What remains unanswered

Several questions remain open. The full terms of the multi-country arrangement have not been disclosed beyond the transfer counts. The identity of the Belarusian national who worked with Polish intelligence has not been made public. And the "separate agreements" referenced by Poland's Foreign Ministry spokesperson remain unexplained.

The identities of the two Moldovan prisoners released from Russian detention are also unknown. Whether additional concessions, beyond the partial sanctions easing already reported, were part of the deal has not been addressed by either Washington or Warsaw.

These gaps matter. Prisoner exchanges always carry costs, and the public deserves to know what was traded. But the fact that five people are no longer sitting in Belarusian and Russian cells is not in dispute. The administration's willingness to confront difficult situations head-on rather than defer to process has produced outcomes that years of stern communiqués from Brussels did not.

The Poczobut case

Andrzej Poczobut's imprisonment drew international attention from the start. Arrested in 2021 amid Lukashenko's sweeping crackdown on dissent, Poczobut was sentenced to eight years for his journalism, reporting that covered the pro-democracy movement that shook Belarus and embarrassed its long-ruling president.

As a correspondent for Gazeta Wyborcza and a member of Belarus' Polish minority, Poczobut occupied a unique position: a journalist whose work crossed both ethnic and political lines in a country where the regime tolerates neither. His Sakharov Prize elevated his case further, turning him into one of the most recognized political prisoners in Eastern Europe.

That Poland's president personally asked Trump to intervene, and that Trump's envoy delivered, tells a story about how alliances function in practice. Not through joint statements or multilateral frameworks, but through a direct ask, a direct commitment, and a direct result. The contrast with the broader Western approach to Belarus, which has produced sanctions and speeches but few freed prisoners, is hard to miss.

The security environment surrounding world leaders, including ongoing debates about threats targeting the Trump administration, has only heightened the stakes of international engagement. Every diplomatic interaction now carries additional weight.

Diplomacy that delivers

The foreign policy establishment spent years insisting that engaging Lukashenko would only reward bad behavior. Meanwhile, journalists rotted in cells, friars sat behind bars, and intelligence assets who risked their lives for Western allies had no path home.

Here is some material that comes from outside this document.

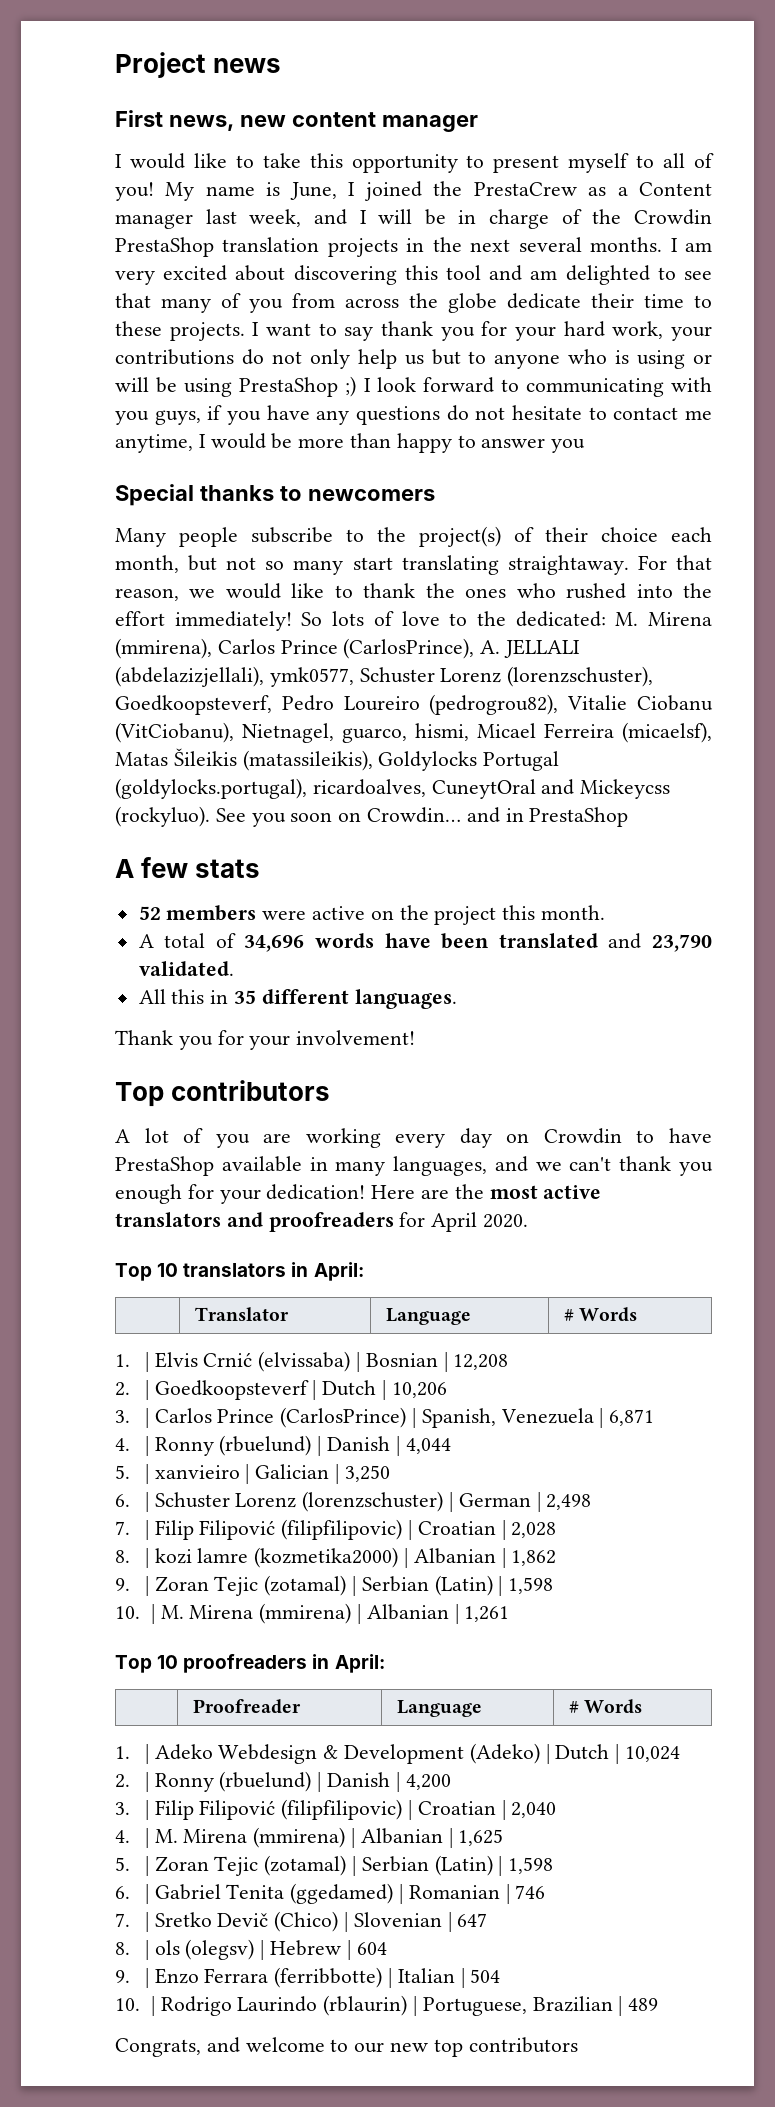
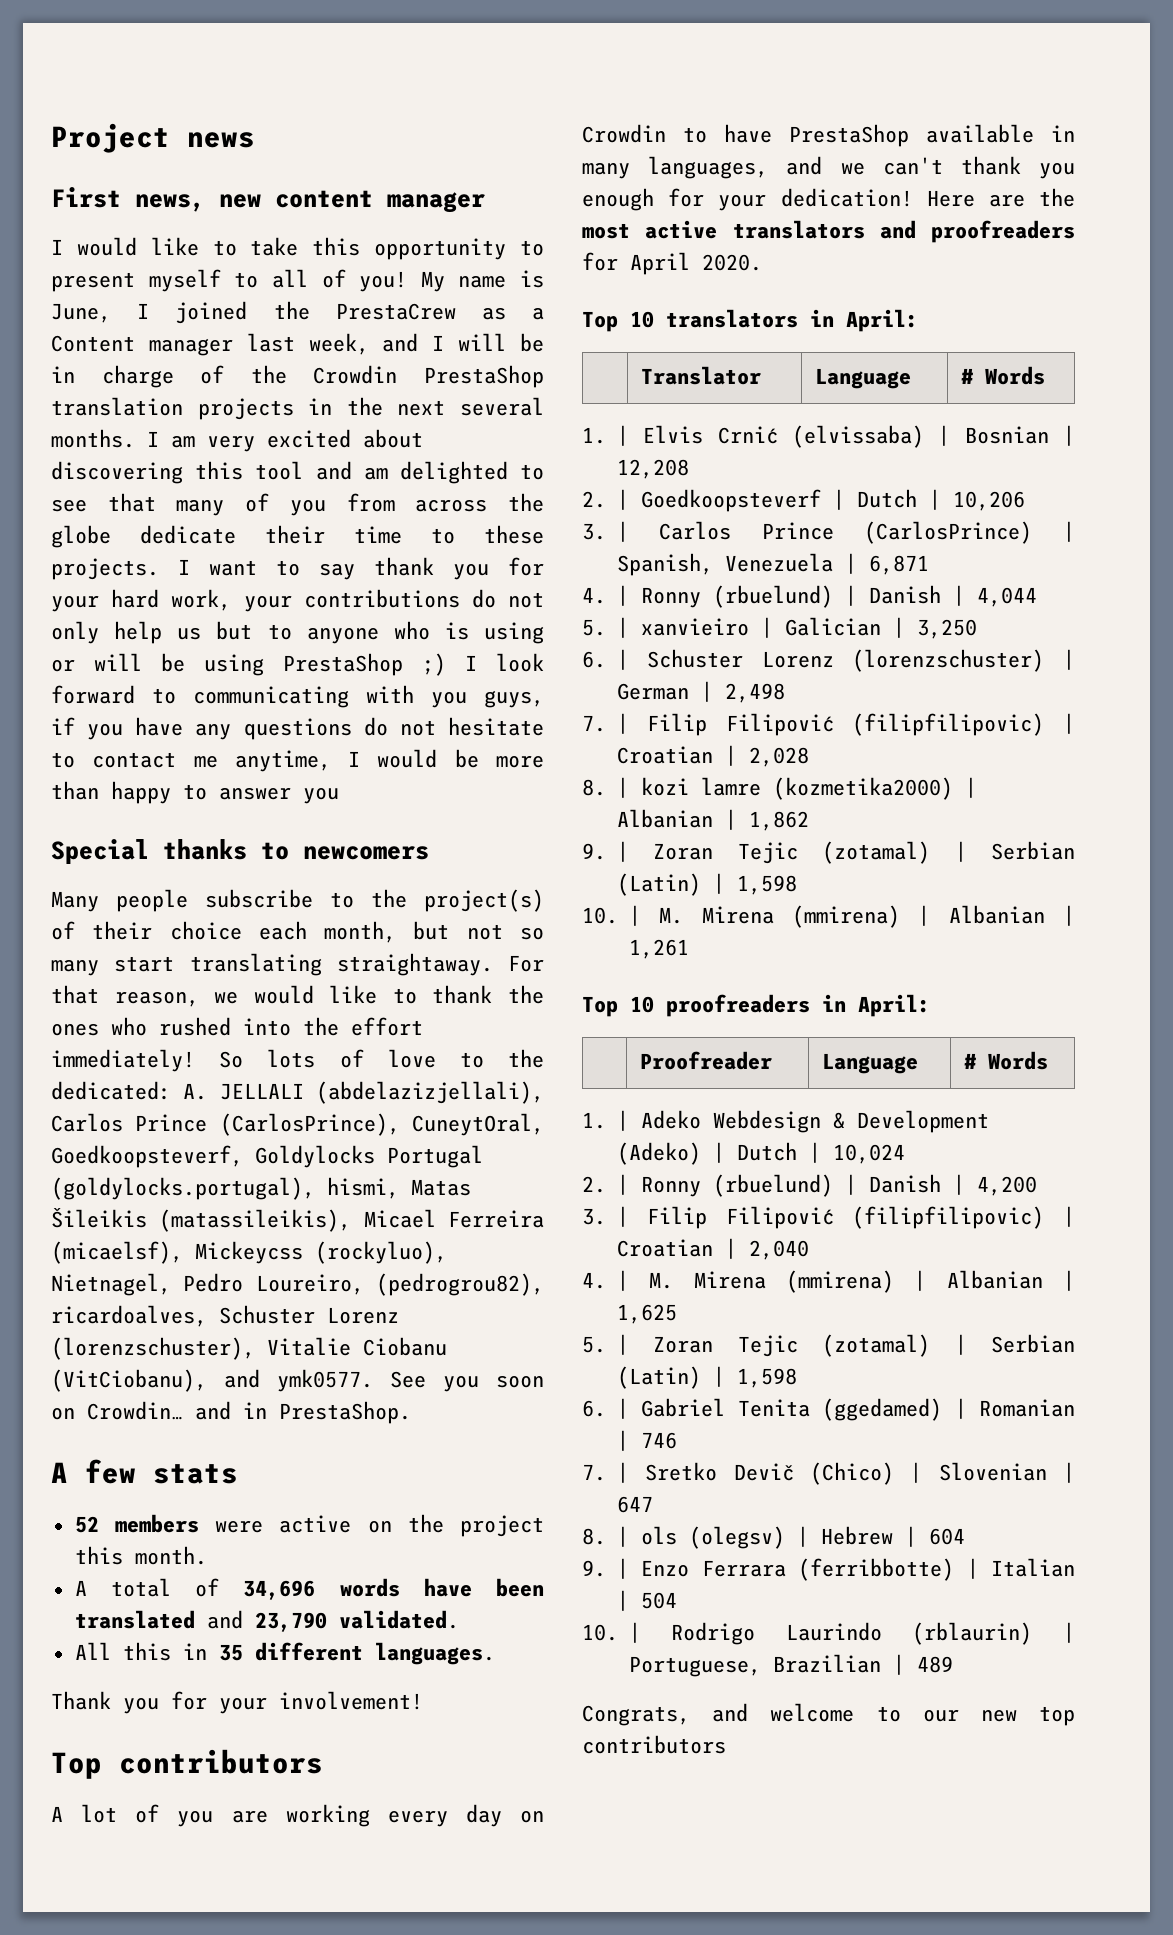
[615,612,712,626] [115,638,581,659] [115,666,654,687] [115,694,713,715] [115,722,712,743] [115,748,560,771] [115,778,671,799] [115,806,210,827] M. Mirena (mmirena), Carlos Prince (CarlosPrince), A. JELLALI (abdelazizjellali), ymk0577, Schuster Lorenz (lorenzschuster), Goedkoopsteverf, Pedro Loureiro (pedrogrou82), Vitalie Ciobanu (VitCiobanu), Nietnagel, guarco, hismi, Micael Ferreira (micaelsf), Matas Šileikis (matassileikis), Goldylocks Portugal (goldylocks.portugal), ricardoalves, CuneytOral and Mickeycss (rockyluo). -> [183,1081,544,1104] [51,1113,544,1136] [51,1145,483,1168] [51,1177,471,1200] [51,1208,544,1232] [51,1241,447,1264] [51,1273,544,1296] [51,1305,399,1327] [51,1337,447,1360] [51,1369,373,1392] A. JELLALI (abdelazizjellali), Carlos Prince (CarlosPrince), CuneytOral, Goedkoopsteverf, Goldylocks Portugal (goldylocks.portugal), hismi, Matas Šileikis (matassileikis), Micael Ferreira (micaelsf), Mickeycss (rockyluo), Nietnagel, Pedro Loureiro, (pedrogrou82), ricardoalves, Schuster Lorenz (lorenzschuster), Vitalie Ciobanu (VitCiobanu), and ymk0577.
[529,807,629,827] PrestaShop -> [279,1401,411,1424] PrestaShop.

Trump's approach, transactional, personal, unapologetic, has now produced the release of five prisoners in this deal alone, on top of 250 political prisoners freed earlier this year and at least three more in a separate action. The sanctions-and-lectures strategy produced none of that.

That does not make Lukashenko a good actor. It does not erase his record of repression or his complicity in Russia's war against Ukraine. But foreign policy is not a morality play. It is a series of decisions about what you can get, what it costs, and whether the people affected are better off. The political dynamics in Washington, where even some Democrats have acknowledged the limits of reflexive opposition, suggest that results like these are harder to dismiss than critics might prefer.

Five people who woke up in prison cells now walk free. The administration that made it happen is the same one its critics insist cannot be trusted with diplomacy. The freed prisoners might disagree.